Determinantal Point Processes

Updated 5 March 2026

Determinantal Point Processes are mathematical models that use determinants of submatrices of a positive semi-definite kernel to encode global negative dependence and repulsion.
They enable efficient algorithms for marginalization, conditioning, and sampling through techniques like eigendecomposition and low-rank approximations.
DPPs are applied in machine learning subset selection, randomized numerical linear algebra, and statistical physics, offering diversity and tractable inference.
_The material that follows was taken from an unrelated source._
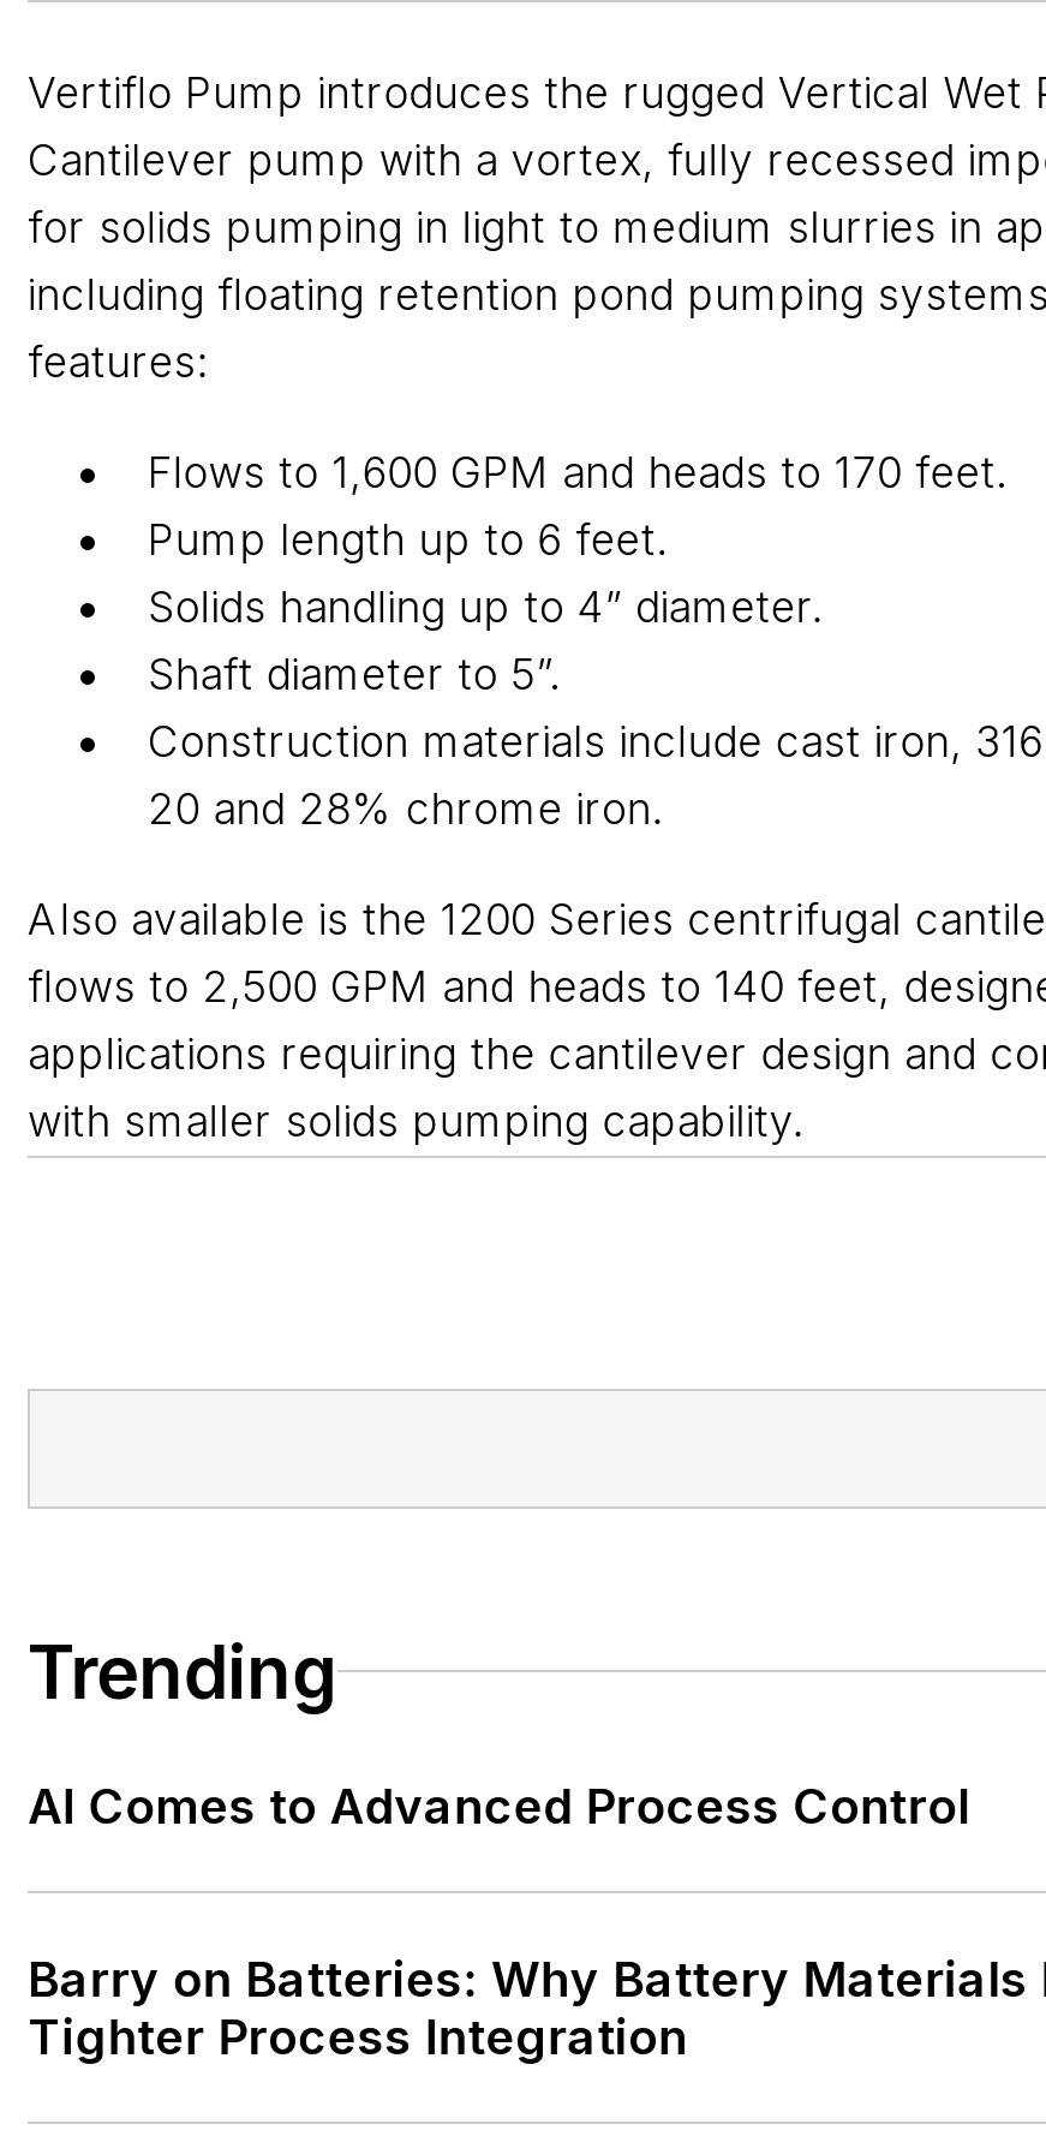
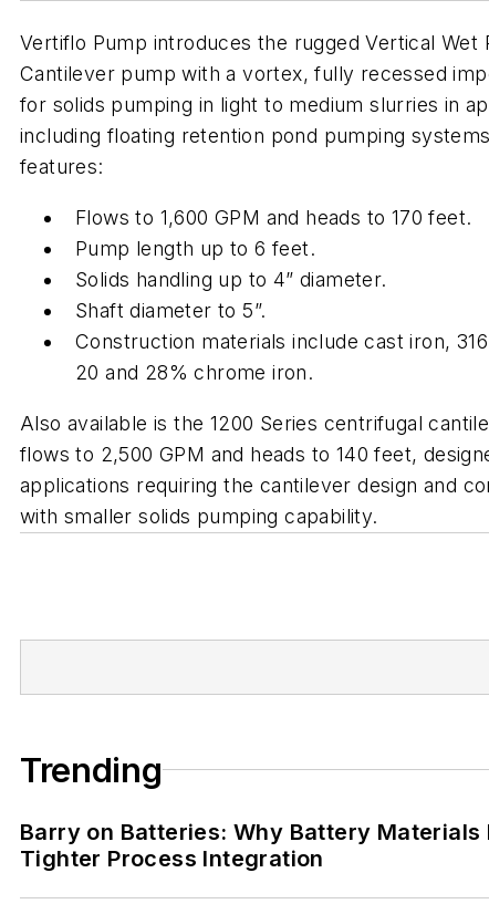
[28,1777,970,1834] AI Comes to Advanced Process Control -> none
A determinantal point process (DPP) is a mathematically rigorous model of a random subset of a ground set—finite, countable, or continuous—whose probabilities are governed by determinants of submatrices of a positive semi-definite kernel. DPPs are central objects in probability, statistical physics, and machine learning due to their ability to encode global negative dependence, thus promoting diversity and repulsion among sampled points. The determinant structure yields analytic tractability, enabling efficient algorithms for marginalization, conditioning, exact or approximate sampling, and learning. DPP kernels admit flexible geometric interpretations, and the theory connects to diverse domains ranging from random matrix spectra to randomized numerical linear algebra and stochastic spatial models.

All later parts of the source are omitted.